Dijmpna left Copenhagen on 18 July 1882, with provisions for 27 months, and two weeks later than Varna had left Amsterdam. Leader of the expedition was Andreas Peter Hovgaard, with lieutenants Niels Theodor Olsen and Alfred Garde as second and third commanding officers. On board was also the botanist Theodor Herman Holm.

The expedition sailed along the coast of Norway, across the Barents Sea and to the southern tip of Novaja Zemlja, which was reached on 7 August 1882. Heavy drift ice was encountered in the Kara Sea, preventing further progress. Botanical studies were undertaken on Novaja Zemlja while waiting for ice conditions to improve. Only a month later, on 7 September, did Dijmphna make its way into the Kara Sea. Here the expedition rescued a Russian hunter, Bibikof, who had been stuck on Novaja Zemlja for two years. After Bibikof had been sailed to the mainland, south of Vaygach Island, Dijmphna finally made contact with Varna. Varna was stuck in the ice and as Dijmphna tried to assist her, Dijmphna itself got stuck as well. On Christmas Eve 1882 the ice movements became so violent that Varna was crushed and the crew was transferred to Dijmphna to overwinter on the small ship together with its own crew. The ice did not loosen grip of the ships before the middle of July 1883, where Varna finally sank and Dijmphna could continue its voyage. Snellen continued his studies, now from small boats and sledges, along the coast of Novaja Zemlja. On 25 August 1883 Snellen and his crew met the ship A.E. Nordenskiöld, sent to look for them, and they were brought back to Hammerfest, where they could wire a message to Gamél that Dijmphna and crew were fine. That was the first sign of life heard from Dijmphna for more than a year.

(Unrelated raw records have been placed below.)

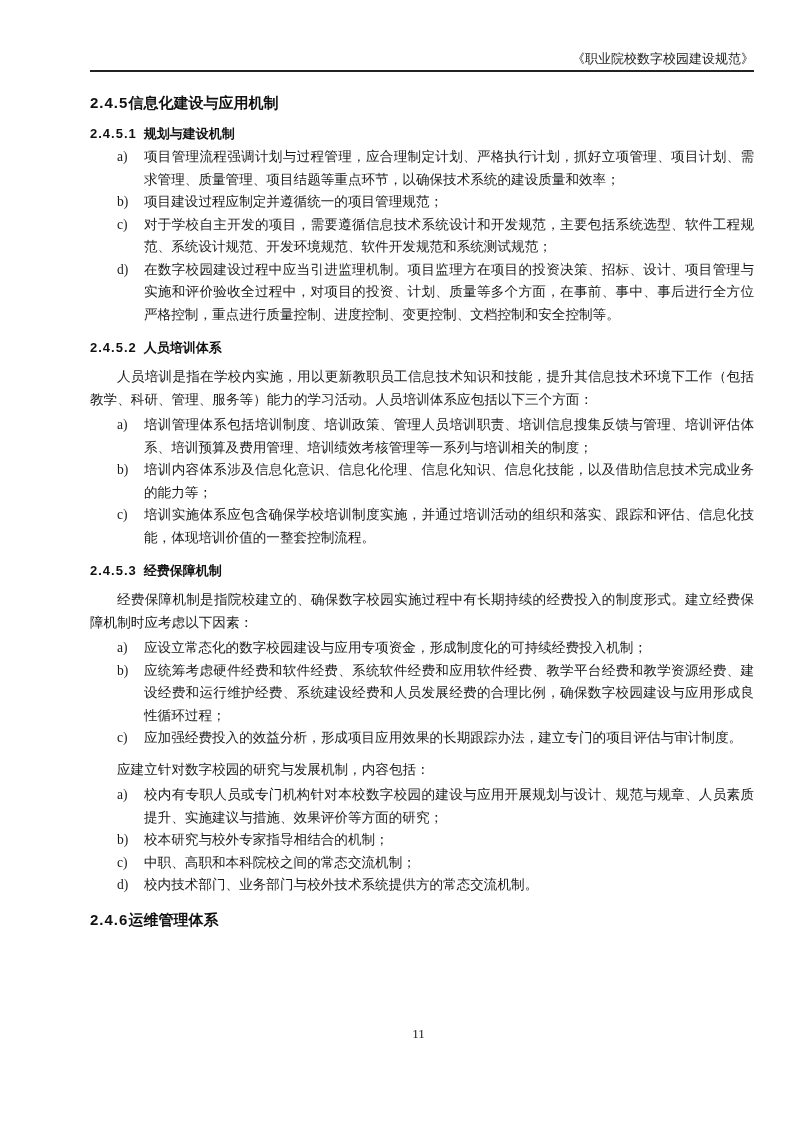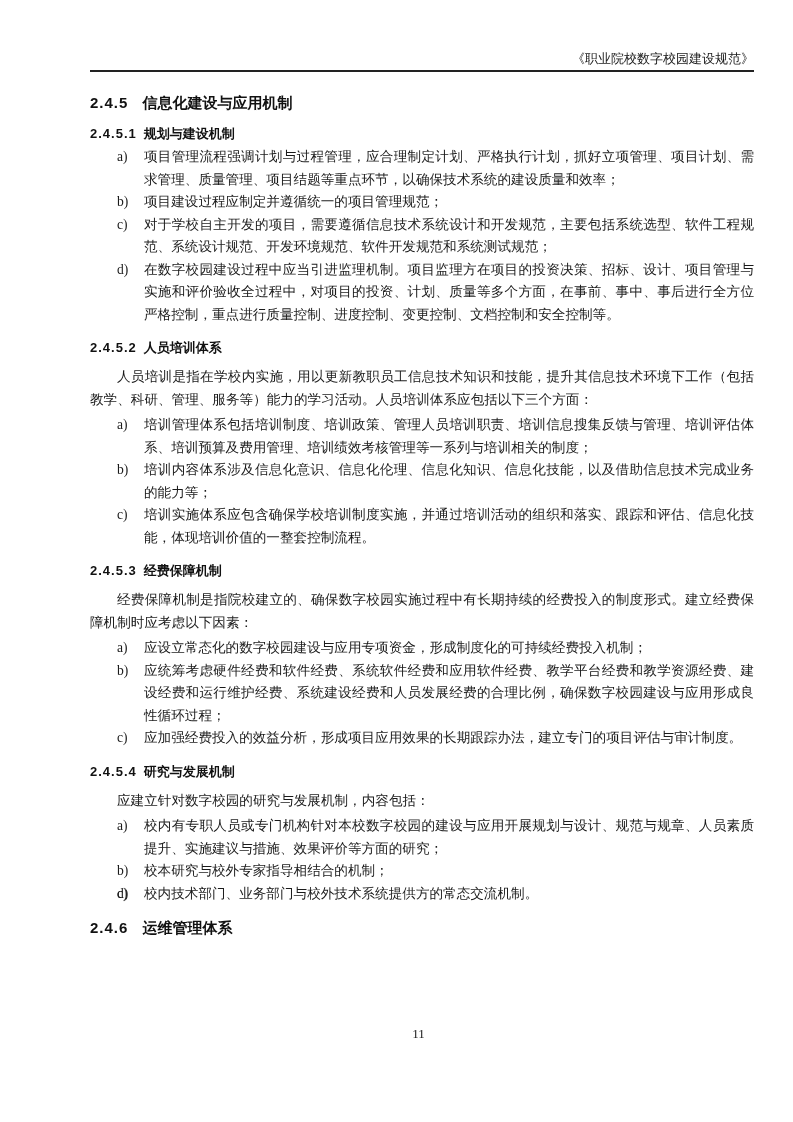"2.4.5" h2.sec .num { margin-right: 14px -> none }
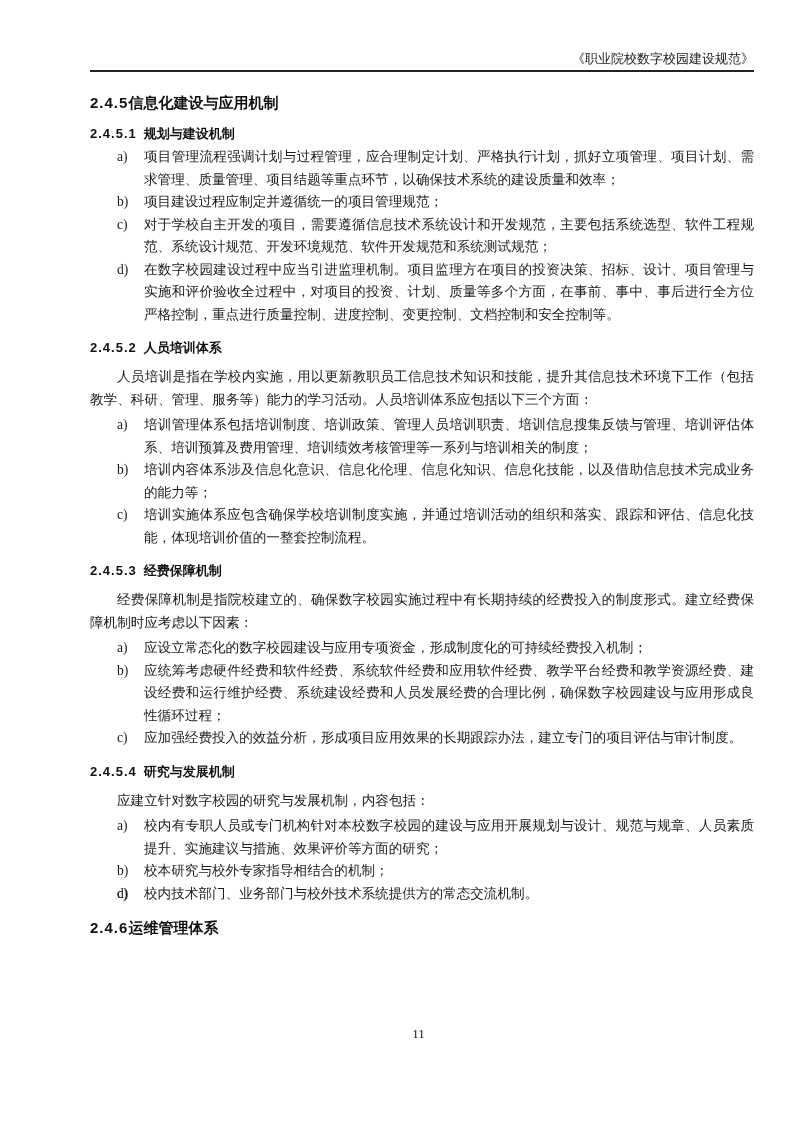"2.4.5.4 研究与发展机制" h3.sub { html: <h3><span>2.4.5.4</span><span>研究与发展机制</span></h3> -> none }
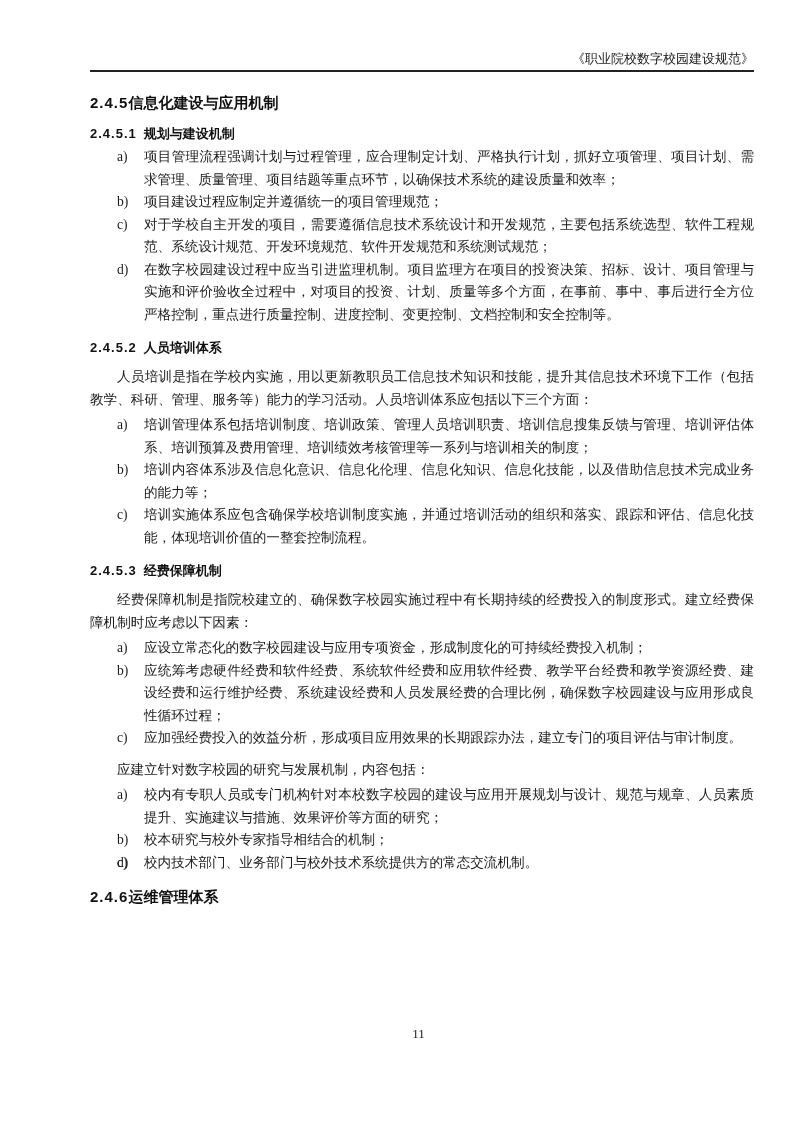"中职、高职和本科院校之间的常态交流机制；" span { html: none -> <span>中职、高职和本科院校之间的常态交流机制；</span> }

However, the trouble for Dijmphna was not over. On 2 August, the day after Snellen left the ship, the propeller shaft broke and the ship was again stuck in the ice. The ice did not loosen its grip until 13 September, where they could continue by sail and warping, until they finally arrived at Vardø, Norway in beginning of November. Here they were able to repair the ship and continue the journey homeward. Dijmphna made a short call in Gothenburg and finally arrived in Copenhagen on 9 December 1883, to receive a royal welcome.

==Other==
Dijmphna Sund is a sound in NE-Greenland (80°07.0´N 18°00.0´W), separating Hovgaard Island and Lynn Island, and named after Dijmphna by the Danmark Expedition 1906-08.